Would you output the entries below only from the line containing "[365,883,404,896] fuele ->" through the line containing "[184,1102,204,1115] ha ->", exactly as they stand and with both ends included?

Provided records -
........

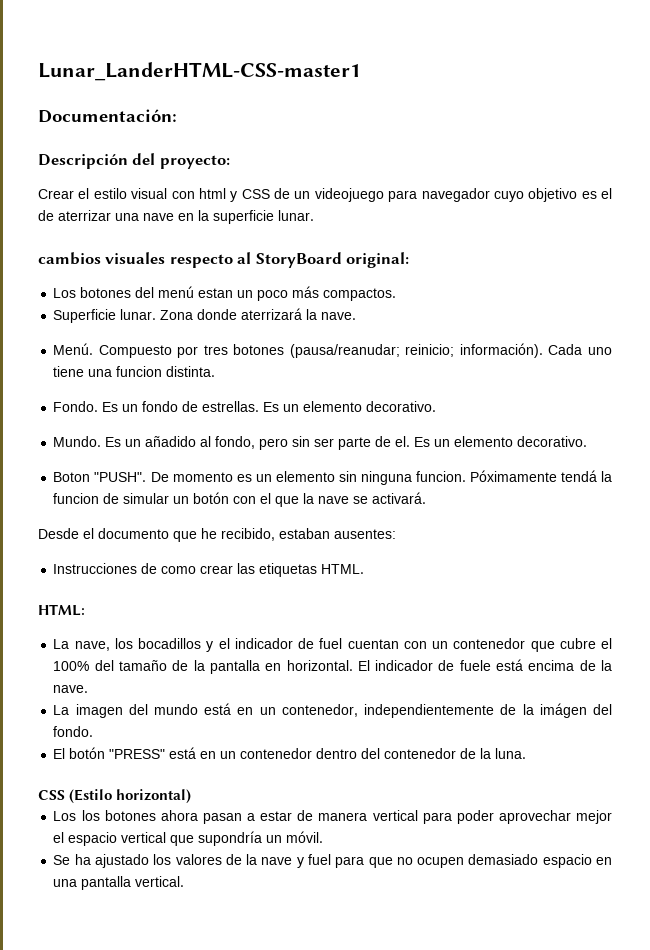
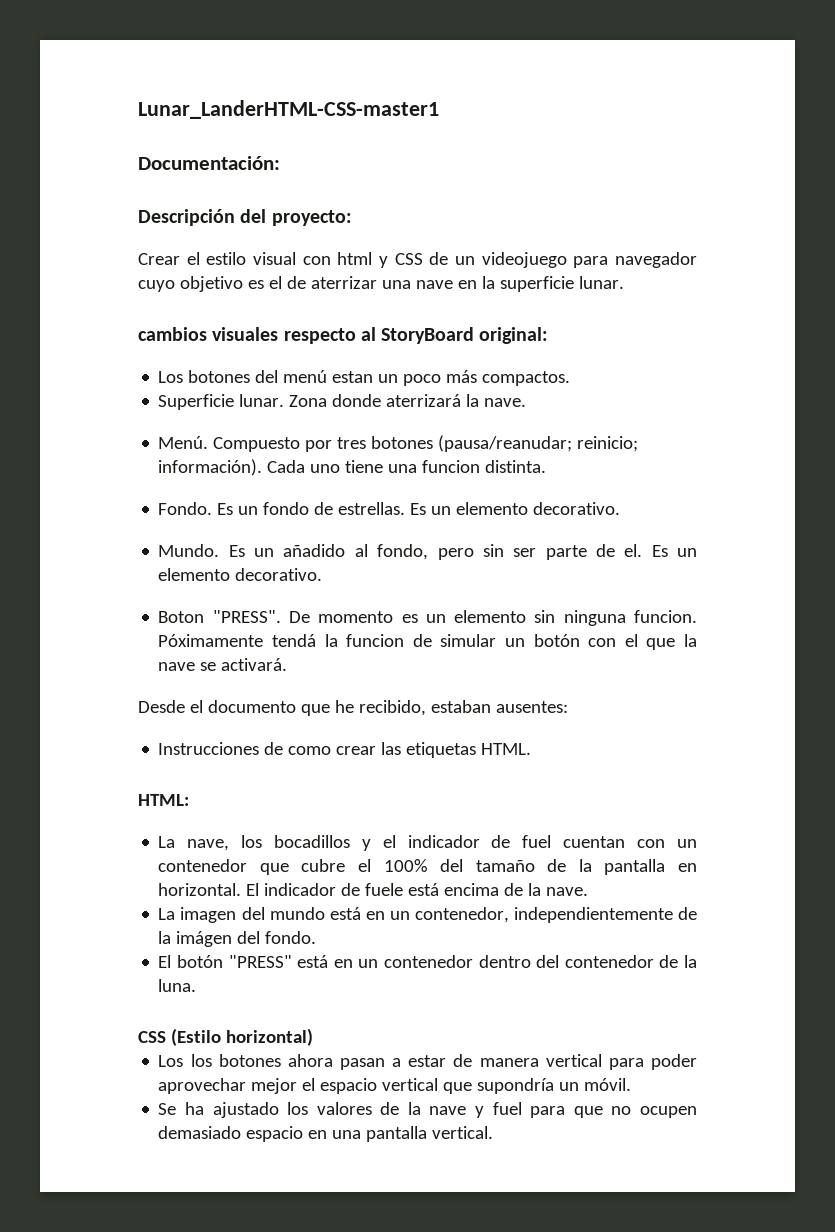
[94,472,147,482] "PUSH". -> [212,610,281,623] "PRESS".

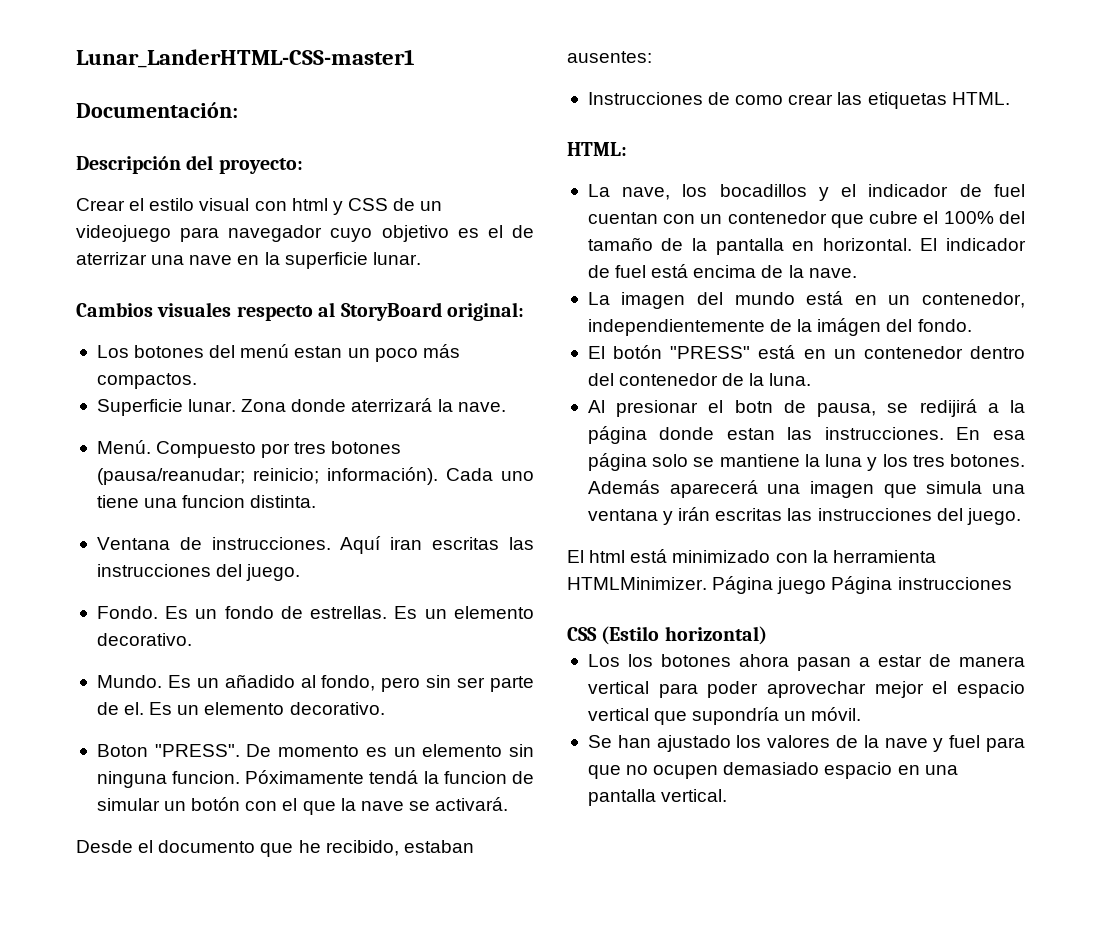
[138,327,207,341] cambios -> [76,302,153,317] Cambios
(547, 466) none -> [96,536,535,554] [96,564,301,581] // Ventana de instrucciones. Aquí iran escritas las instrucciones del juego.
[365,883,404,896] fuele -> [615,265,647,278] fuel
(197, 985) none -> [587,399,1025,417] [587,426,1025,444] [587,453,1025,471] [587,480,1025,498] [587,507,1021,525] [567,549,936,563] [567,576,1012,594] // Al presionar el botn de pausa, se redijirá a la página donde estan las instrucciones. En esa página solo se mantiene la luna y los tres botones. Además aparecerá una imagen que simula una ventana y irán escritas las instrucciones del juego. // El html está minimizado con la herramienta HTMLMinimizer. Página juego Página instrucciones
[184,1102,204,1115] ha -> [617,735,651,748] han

........

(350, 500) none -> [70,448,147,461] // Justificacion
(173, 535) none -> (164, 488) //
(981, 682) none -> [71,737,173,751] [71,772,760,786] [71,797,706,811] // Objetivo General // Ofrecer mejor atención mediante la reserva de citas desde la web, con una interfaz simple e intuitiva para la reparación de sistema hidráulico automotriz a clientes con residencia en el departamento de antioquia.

........

Answer to this exercise -
[365,883,404,896] fuele -> [615,265,647,278] fuel
(197, 985) none -> [587,399,1025,417] [587,426,1025,444] [587,453,1025,471] [587,480,1025,498] [587,507,1021,525] [567,549,936,563] [567,576,1012,594] // Al presionar el botn de pausa, se redijirá a la página donde estan las instrucciones. En esa página solo se mantiene la luna y los tres botones. Además aparecerá una imagen que simula una ventana y irán escritas las instrucciones del juego. // El html está minimizado con la herramienta HTMLMinimizer. Página juego Página instrucciones
[184,1102,204,1115] ha -> [617,735,651,748] han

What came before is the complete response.